Cricket: Fletcher left none the wiser
Saturday 14 August 1993
KEITH FLETCHER has been at Leicester these past two days. On Thursday, he witnessed the ideal formula for England to avoid losing Tests (thunder, lightning and hailstones) and yesterday he watched Matthew Maynard plundering runs off moderate bowling. In other words, he learned nothing he did not know already.
Glamorgan are having a serious dart at the County Championship this summer, a competition they last won when the Americans just pipped them for the most eyebrow-raising achievement of 1969 by landing a man on the moon. On that occasion, the Stars and Stripes were planted on only a marginally more pockmarked and desolate landscape than the Grace Road square, which is why, despite the loss of almost a full day's play, Glamorgan will consider themselves handily placed this morning with maximum batting points and a couple of cheap Leicestershire wickets in the bag.

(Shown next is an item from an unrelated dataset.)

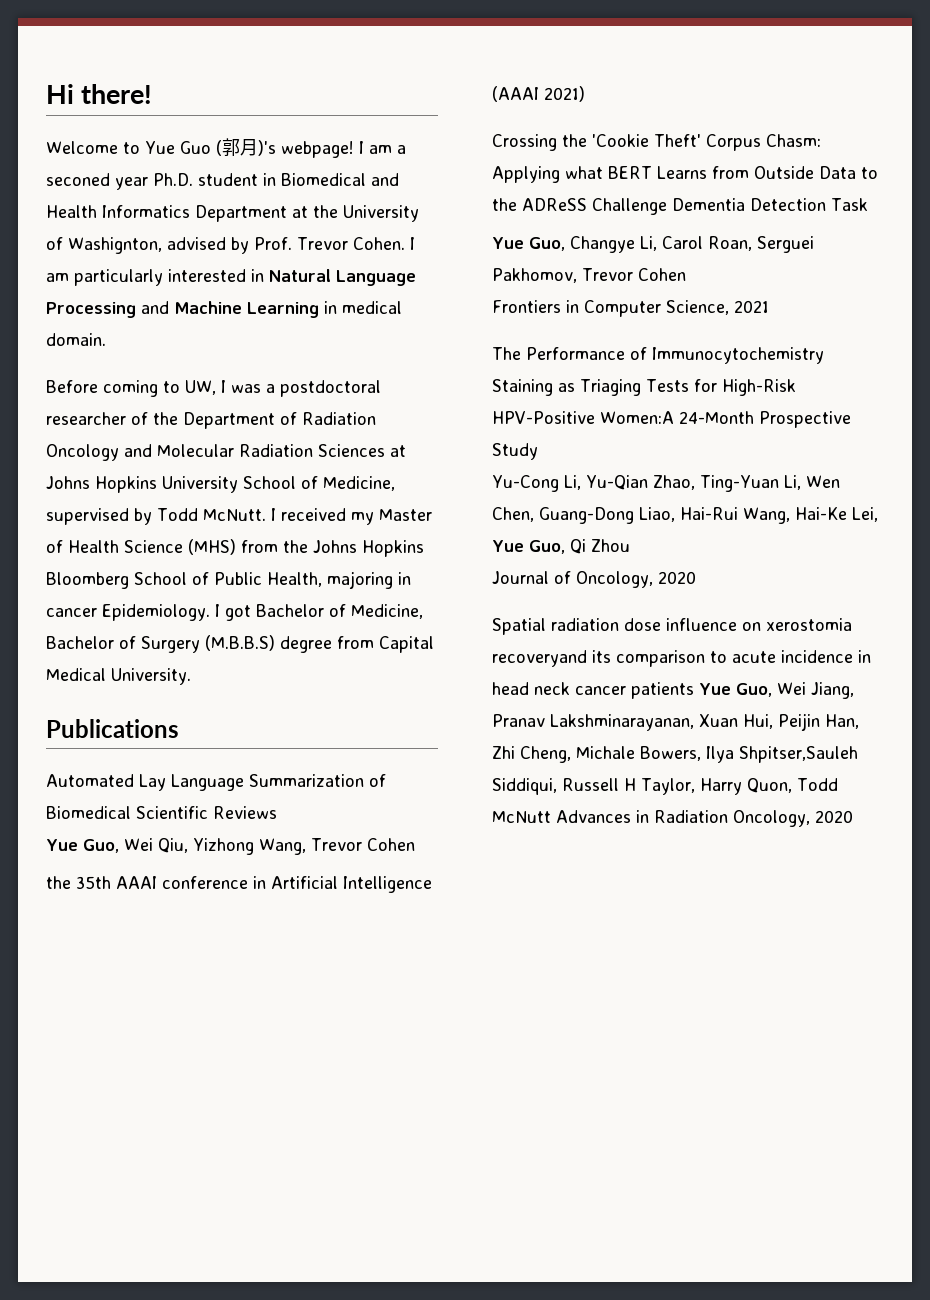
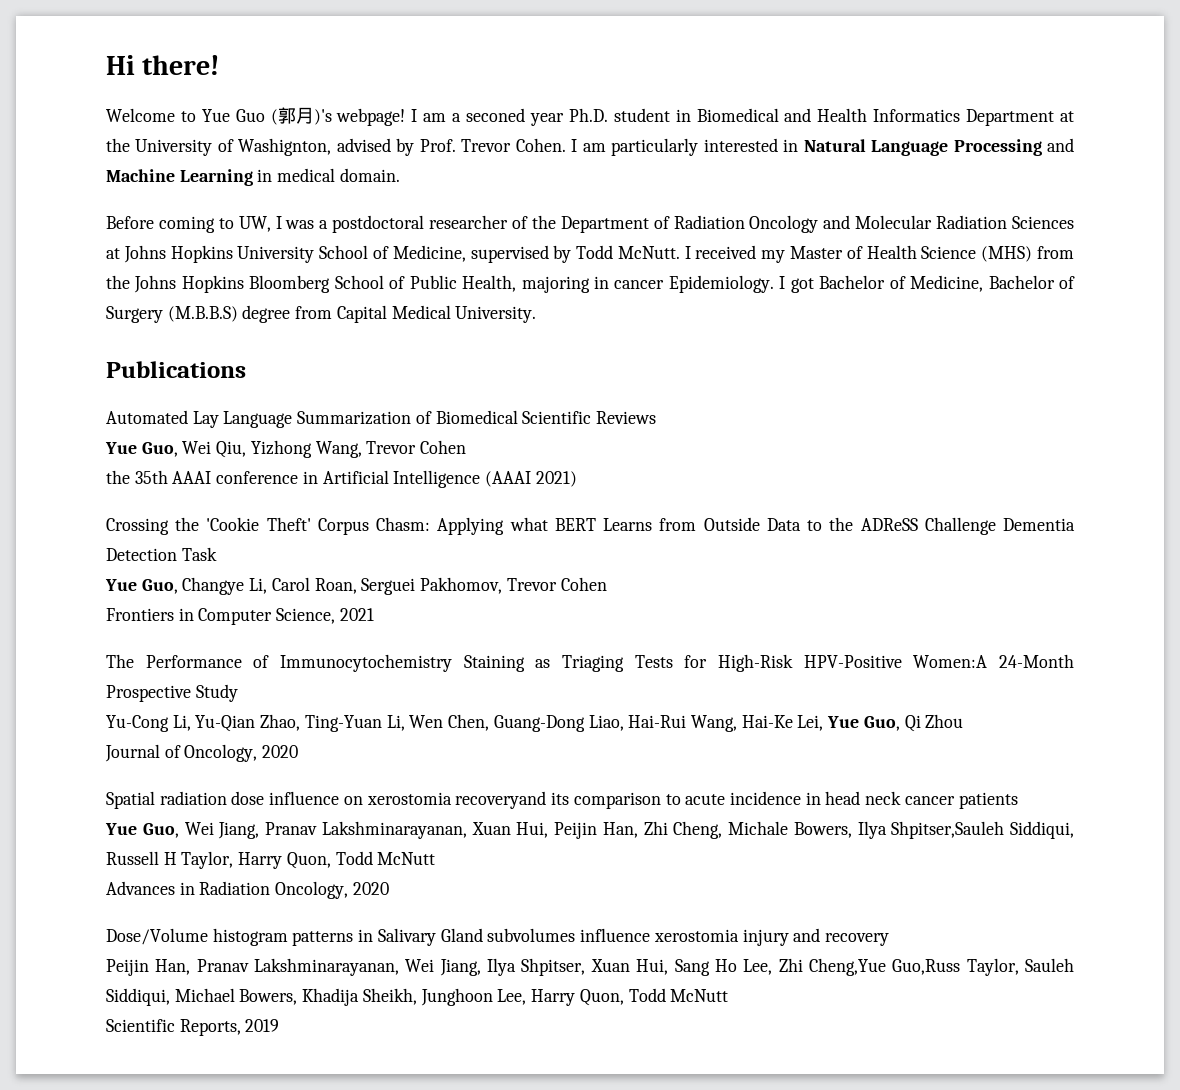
(694, 690) none -> (1018, 800) //
(551, 817) none -> (436, 858) //
(853, 816) none -> [106,928,889,946] [106,958,1075,976] [106,988,729,1006] [106,1019,280,1036] // Dose/Volume histogram patterns in Salivary Gland subvolumes influence xerostomia injury and recovery // Peijin Han, Pranav Lakshminarayanan, Wei Jiang, Ilya Shpitser, Xuan Hui, Sang Ho Lee, Zhi Cheng,Yue Guo,Russ Taylor, Sauleh Siddiqui, Michael Bowers, Khadija Sheikh, Junghoon Lee, Harry Quon, Todd McNutt // Scientific Reports, 2019

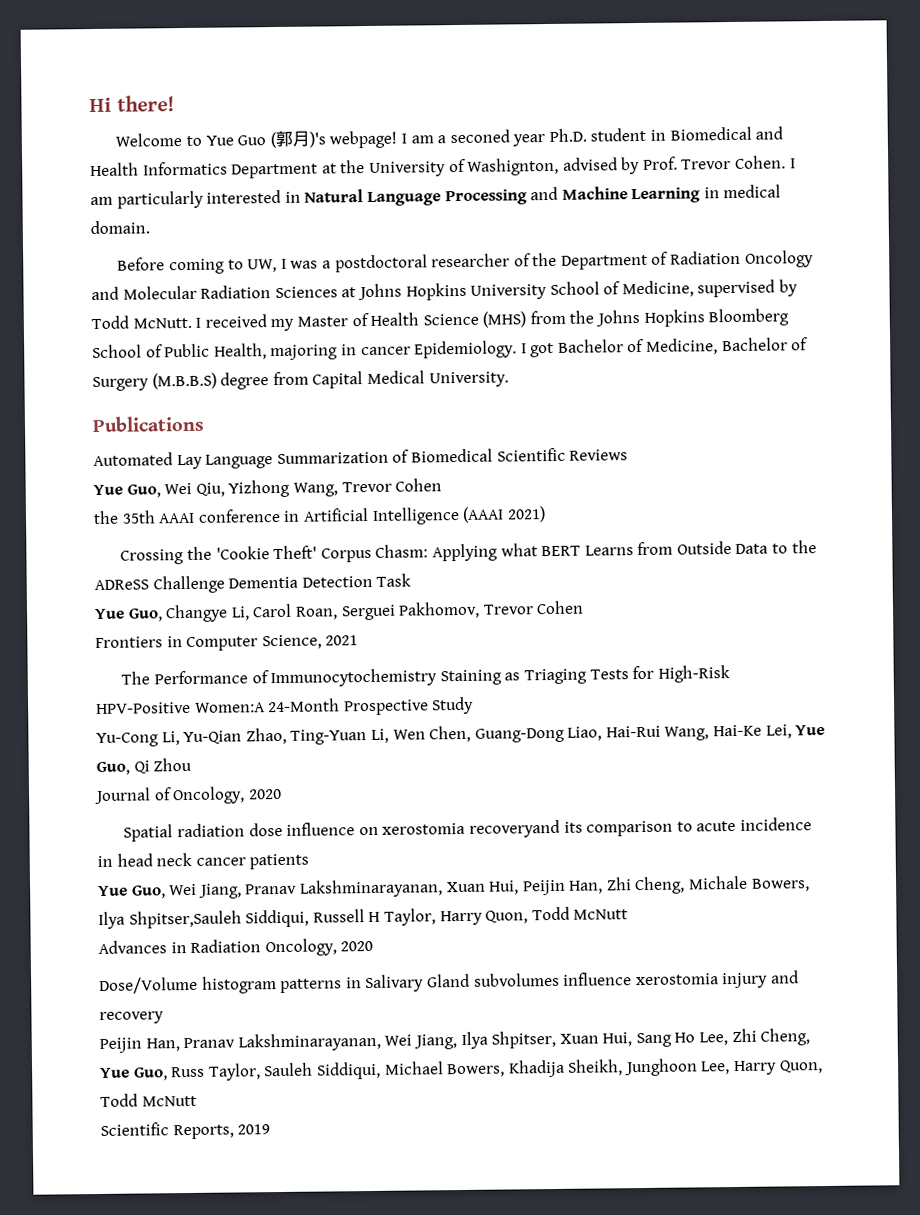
[808,958,961,976] Cheng,Yue Guo,Russ -> [760,1028,811,1046] [100,1066,206,1081] Cheng, Yue Guo, Russ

Leicestershire currently represent handy opposition for teams with designs on a trophy. Nigel Briers, the captain, is out injured for the rest of the season, Laurie Potter is dropped and on the transfer list, Winston Benjamin has been paid off early, and Alan Mullally, one of the reasons for Fletcher's visit, is injured.
David Millns has just returned from injury, and after taking 2 for 14 from his six overs on Thursday, his lack of fitness showed yesterday when his next six brought him 0 for 48. This was largely because he had the misfortune to be bowling to Maynard in one of his January sales moods - everything must go - and Maynard's brilliant 82 from 87 balls (14 fours) illuminated a day of graft and grind.
The pitch, untrustworthy in bounce and offering help for the spinners, will not get any better, and Tony Cottey's more prosaic innings of 105 was just as valuable as Maynard's in the Glamorgan scheme of things. David Hemp, deputising in Viv Richards' temporary absence, made a limpet- like 62, and he and Cottey put on 169 for the fifth wicket.
Glamorgan still hope to win the Sunday league as well as the Championship, and after losing their NatWest semi-final there will be a few tears shed in the Principality if they end up with nothing. Whatever happens, they now have a decent team, a membership of 10,500 and the old jokes have all but died a death.